Quote Originally Posted by Reynhart View Post
You can't say "Foresight is overpowered on PLD but work as intended on DRK and WAR".
You easily can though, so long as Foresight plays towards a particular synergy with PLD that it does not DRK and WAR. If PLD were to take on a skill that gives a portion of its Defense as barrier and another portion of Defense as flat damage reduction, suddenly Foresight would be far more worthwhile, an obligatory prep skill for the other. The situations in which that would be significant may still be relatively niche as not to make PLD stand out from the other tanks in itself, but the contribution of Foresight would obviously be inflated for PLD and PLD only. However, the complaint is unlikely then to come from DRKs or WARs, but rather PLDs themselves who feel that their own tool now requires, more than any other slot choice, an otherwise lackluster skill from another class / the general tank skill pool.

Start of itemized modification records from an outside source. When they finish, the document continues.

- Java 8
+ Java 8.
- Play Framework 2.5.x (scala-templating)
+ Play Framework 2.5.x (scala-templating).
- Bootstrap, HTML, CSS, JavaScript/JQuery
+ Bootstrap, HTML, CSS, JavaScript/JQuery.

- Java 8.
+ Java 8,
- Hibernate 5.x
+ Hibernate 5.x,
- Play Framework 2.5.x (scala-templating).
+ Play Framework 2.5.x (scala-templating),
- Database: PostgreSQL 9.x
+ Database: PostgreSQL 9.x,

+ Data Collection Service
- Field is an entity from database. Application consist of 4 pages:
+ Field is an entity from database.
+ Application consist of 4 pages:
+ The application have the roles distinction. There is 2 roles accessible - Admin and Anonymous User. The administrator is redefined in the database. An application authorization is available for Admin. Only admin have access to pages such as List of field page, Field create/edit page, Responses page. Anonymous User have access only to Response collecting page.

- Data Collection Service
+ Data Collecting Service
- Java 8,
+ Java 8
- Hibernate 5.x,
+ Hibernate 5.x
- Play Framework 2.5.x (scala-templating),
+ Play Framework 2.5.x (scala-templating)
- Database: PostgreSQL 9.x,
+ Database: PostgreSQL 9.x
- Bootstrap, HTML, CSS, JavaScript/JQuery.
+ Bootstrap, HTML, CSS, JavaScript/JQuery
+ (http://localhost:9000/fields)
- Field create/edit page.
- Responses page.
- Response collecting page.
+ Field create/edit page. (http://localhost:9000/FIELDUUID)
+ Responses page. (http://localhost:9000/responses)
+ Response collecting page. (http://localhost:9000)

Quote Originally Posted by Reynhart View Post
You can look at it that way : Skull Sunder and Savage Blade are exactly the same. But, when using Defiance or Deliverance, suddenly, Skull Sunder has an additional effect upon Savage Blade.
So, even with the same skill you could make the three tanks a little different if you want.

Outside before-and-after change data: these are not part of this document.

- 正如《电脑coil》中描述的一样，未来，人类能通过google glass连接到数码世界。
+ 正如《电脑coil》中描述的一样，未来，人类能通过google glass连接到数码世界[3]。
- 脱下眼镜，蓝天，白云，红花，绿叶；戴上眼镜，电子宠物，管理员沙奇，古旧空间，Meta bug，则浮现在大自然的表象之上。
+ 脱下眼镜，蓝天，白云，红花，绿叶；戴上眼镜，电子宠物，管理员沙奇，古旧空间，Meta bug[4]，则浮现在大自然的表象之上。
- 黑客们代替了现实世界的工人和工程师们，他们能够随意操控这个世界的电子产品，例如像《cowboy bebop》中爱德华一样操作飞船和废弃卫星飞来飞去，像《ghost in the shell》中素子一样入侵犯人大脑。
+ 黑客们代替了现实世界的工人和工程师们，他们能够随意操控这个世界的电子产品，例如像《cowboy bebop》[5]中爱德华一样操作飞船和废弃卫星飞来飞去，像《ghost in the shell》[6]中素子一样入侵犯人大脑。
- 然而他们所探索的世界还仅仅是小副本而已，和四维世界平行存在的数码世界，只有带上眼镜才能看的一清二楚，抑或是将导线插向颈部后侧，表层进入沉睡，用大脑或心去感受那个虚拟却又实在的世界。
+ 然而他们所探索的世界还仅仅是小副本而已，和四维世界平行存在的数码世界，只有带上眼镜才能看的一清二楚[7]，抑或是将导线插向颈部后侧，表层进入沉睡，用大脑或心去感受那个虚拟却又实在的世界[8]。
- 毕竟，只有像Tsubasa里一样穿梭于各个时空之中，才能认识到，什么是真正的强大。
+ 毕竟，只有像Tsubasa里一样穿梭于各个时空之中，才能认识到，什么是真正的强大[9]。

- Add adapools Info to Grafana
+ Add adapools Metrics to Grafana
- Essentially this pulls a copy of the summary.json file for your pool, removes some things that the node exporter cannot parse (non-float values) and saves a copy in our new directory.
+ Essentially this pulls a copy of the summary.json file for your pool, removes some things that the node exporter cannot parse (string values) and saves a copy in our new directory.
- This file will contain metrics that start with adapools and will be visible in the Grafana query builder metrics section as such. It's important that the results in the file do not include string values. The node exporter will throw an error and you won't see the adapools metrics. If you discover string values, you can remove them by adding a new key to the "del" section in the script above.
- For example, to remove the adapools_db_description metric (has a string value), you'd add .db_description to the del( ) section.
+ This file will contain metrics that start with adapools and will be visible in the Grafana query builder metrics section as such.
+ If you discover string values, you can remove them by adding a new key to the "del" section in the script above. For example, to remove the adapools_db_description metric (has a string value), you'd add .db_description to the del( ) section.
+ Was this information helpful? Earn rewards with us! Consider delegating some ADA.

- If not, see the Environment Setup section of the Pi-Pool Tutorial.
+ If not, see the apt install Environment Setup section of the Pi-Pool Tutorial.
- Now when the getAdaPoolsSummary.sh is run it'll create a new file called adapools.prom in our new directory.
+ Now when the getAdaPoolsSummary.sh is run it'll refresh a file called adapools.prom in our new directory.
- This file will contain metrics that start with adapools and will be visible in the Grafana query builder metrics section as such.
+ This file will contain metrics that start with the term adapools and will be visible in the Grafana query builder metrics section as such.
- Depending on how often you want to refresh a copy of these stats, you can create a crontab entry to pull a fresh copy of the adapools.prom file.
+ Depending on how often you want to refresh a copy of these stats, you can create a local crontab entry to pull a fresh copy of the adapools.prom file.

And this is what I'd like to see more of, especially playing upon what already appears (via their animations) to be the obvious differences between the skills. Savage Blade, for instance, looks to me to be a counter-attack of sorts, as when dipping under an enemy's attack, while Skull Sunder looks like it'd be strong enough to drive someone headfirst into the ground from the sheer force applied to the crown and back of their head, while Spinning Slash looks like a hell of a cleave, yet no such difference actually exists. Granted, allowing for those differences in a way that would look natural and feel intuitive would first require three significant changes — that their is a means of counter-attacks outside mere procs and unlocks (e.g. target-specific bonus windows), a means for suppression by damage, and that AoEs and STs are more woven together (whatever looks like a cleave, is a cleave; meanwhile, traditionally AoE abilities now have a bit broader, albeit situational, use).

I think development of, say, those three systems would a worthwhile investment, given how much more each of those things could do for the game—as far as I can predict—but I doubt SE would see it the same way. The majority of complexity we're likely to see would seem more likely to come instead from bloated tooltips, or be neglected or even trimmed altogether, rather than from any universal undermechanics.